From the outset, the Planning Department has had its heart set on bundling animal breeding and backyard slaughter into its urban agriculture policy. Its eagerness to be in the limelight alongside bestselling locovore authors singularly obsessed with “knowing their meat” has blinded it to the mandate that Oakland set forth for creating food policy.

To provide low-income people in food deserts with the foods that they most lack access to, which are — according to luminaries such as Michelle Obama and public health advocates the world over — healthful fruits and vegetables.

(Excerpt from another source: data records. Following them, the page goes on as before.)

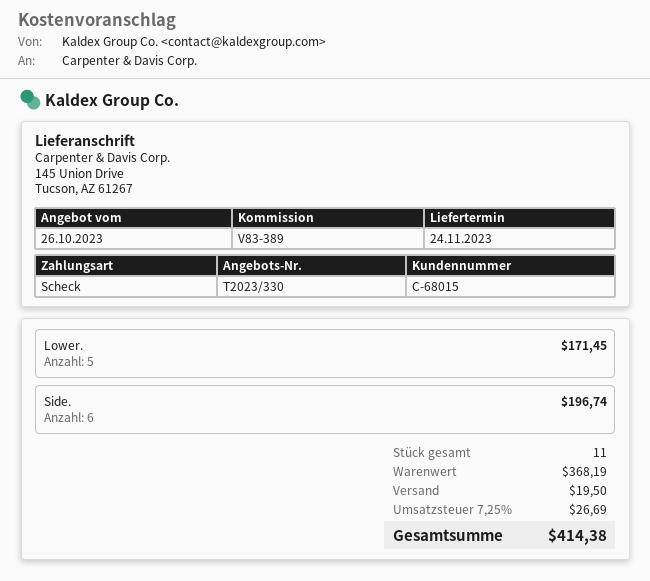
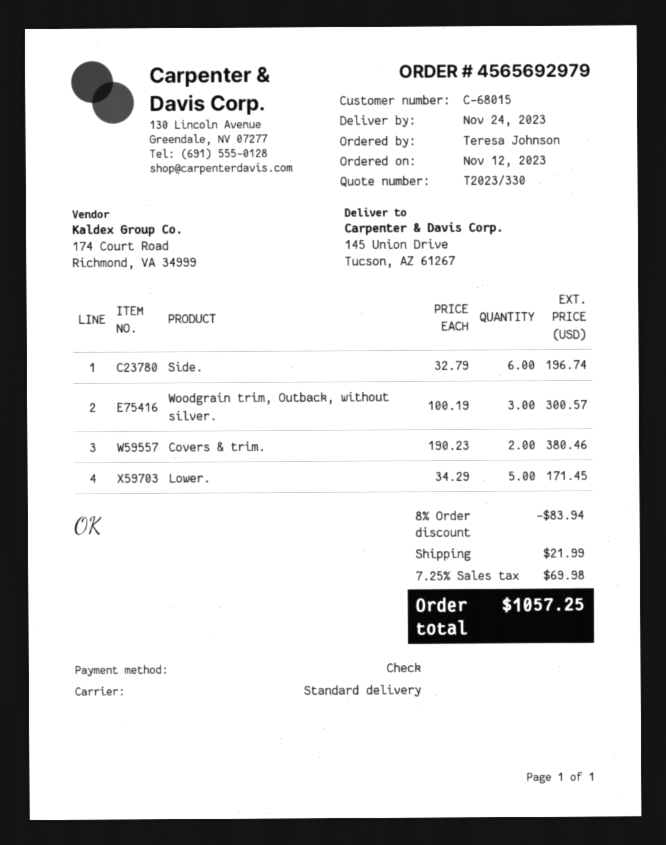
Woodgrain trim, Outback, without silver.: none -> 3 for 300.57
Covers & trim.: none -> 2 for 380.46
discount: none -> 8% = 83.94
shipping: 19.50 -> 21.99
tax: 7.25% = 26.69 -> 7.25% = 69.98
total: 414.38 -> 1057.25

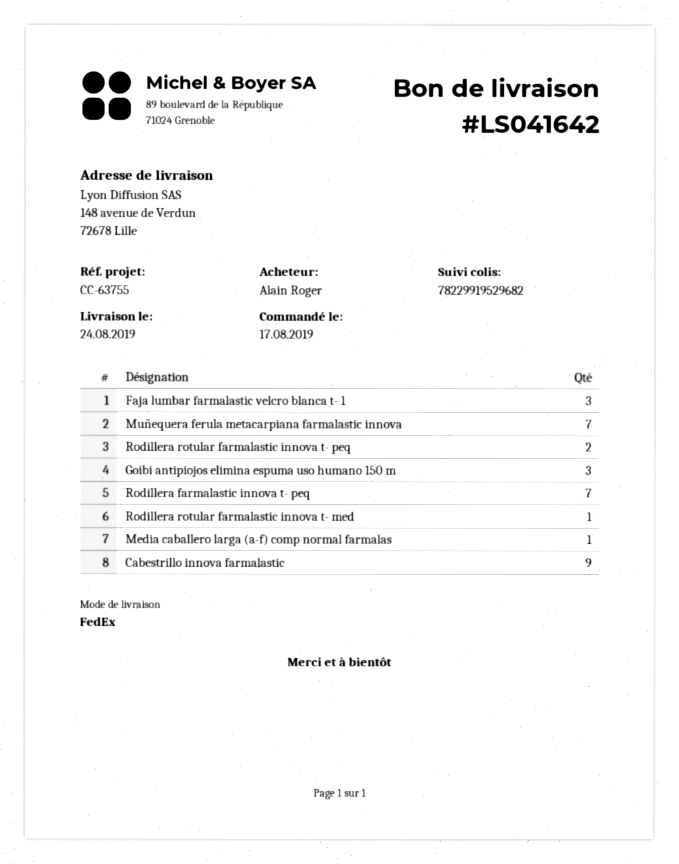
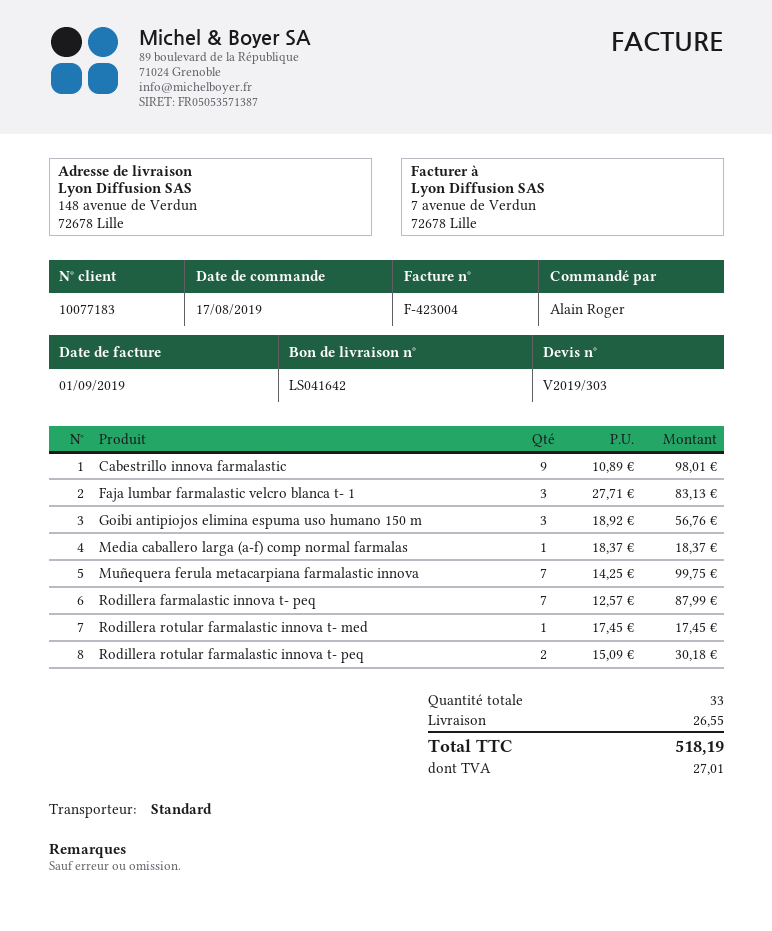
shipping method: FedEx -> standard

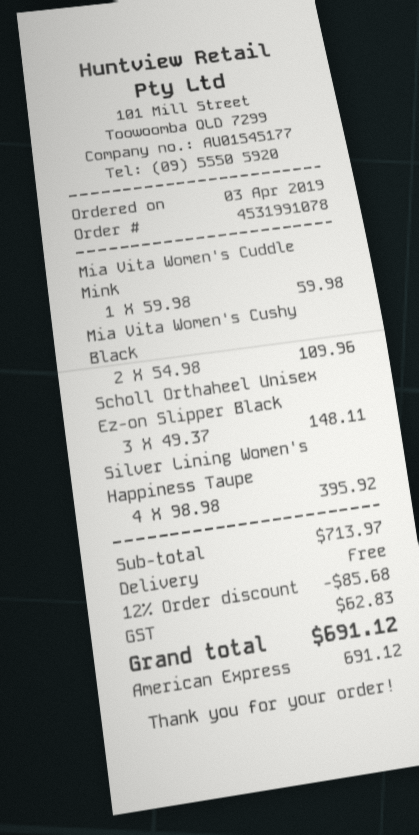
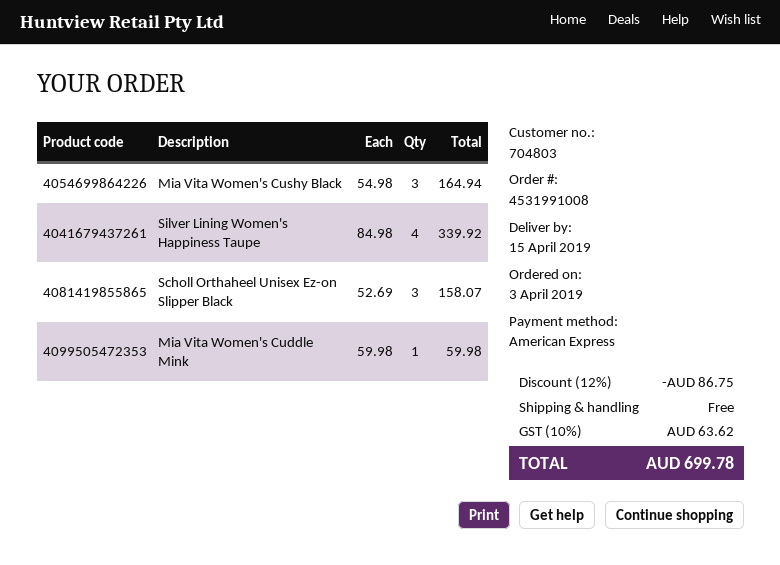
order number: 4531991078 -> 4531991008
Mia Vita Women's Cushy Black: 2 x 54.98 = 109.96 -> 3 x 54.98 = 164.94
Scholl Orthaheel Unisex Ez-on Slipper Black: 3 x 49.37 = 148.11 -> 3 x 52.69 = 158.07
Silver Lining Women's Happiness Taupe: 4 x 98.98 = 395.92 -> 4 x 84.98 = 339.92
discount: 12% = 85.68 -> 12% = 86.75
tax: 62.83 -> 63.62
total: 691.12 -> 699.78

At the recent meeting, the Planning Department framed the debate in “breakout groups” so that people were only allowed to give feedback on how — not if — animals would be raised and killed in Oakland.

Shouting over a sweaty crowd, City Planner Heather Klein told me that, “Livestock animals have always been in Oakland,” as if to settle the matter. But the historic legality of breeding and slaughtering livestock in Oakland is murky at best, despite what starstruck city planners keep telling residents.

The ethical questions raised by this process are of even larger concern. The Planning Department has refused to engage in a sincere dialog about how to best meet its mandate to create sound food policy, instead cowing to pressure from do-it-yourself slaughter hobbyists currently practicing their craft in the greater Bay Area.

Initially, the process was slated as a “minor code revision,” the Planning Department ostensibly hoping to pass animal slaughter under the radar of public scrutiny. The language in the original proposal seems purposefully obtuse on the issue of livestock.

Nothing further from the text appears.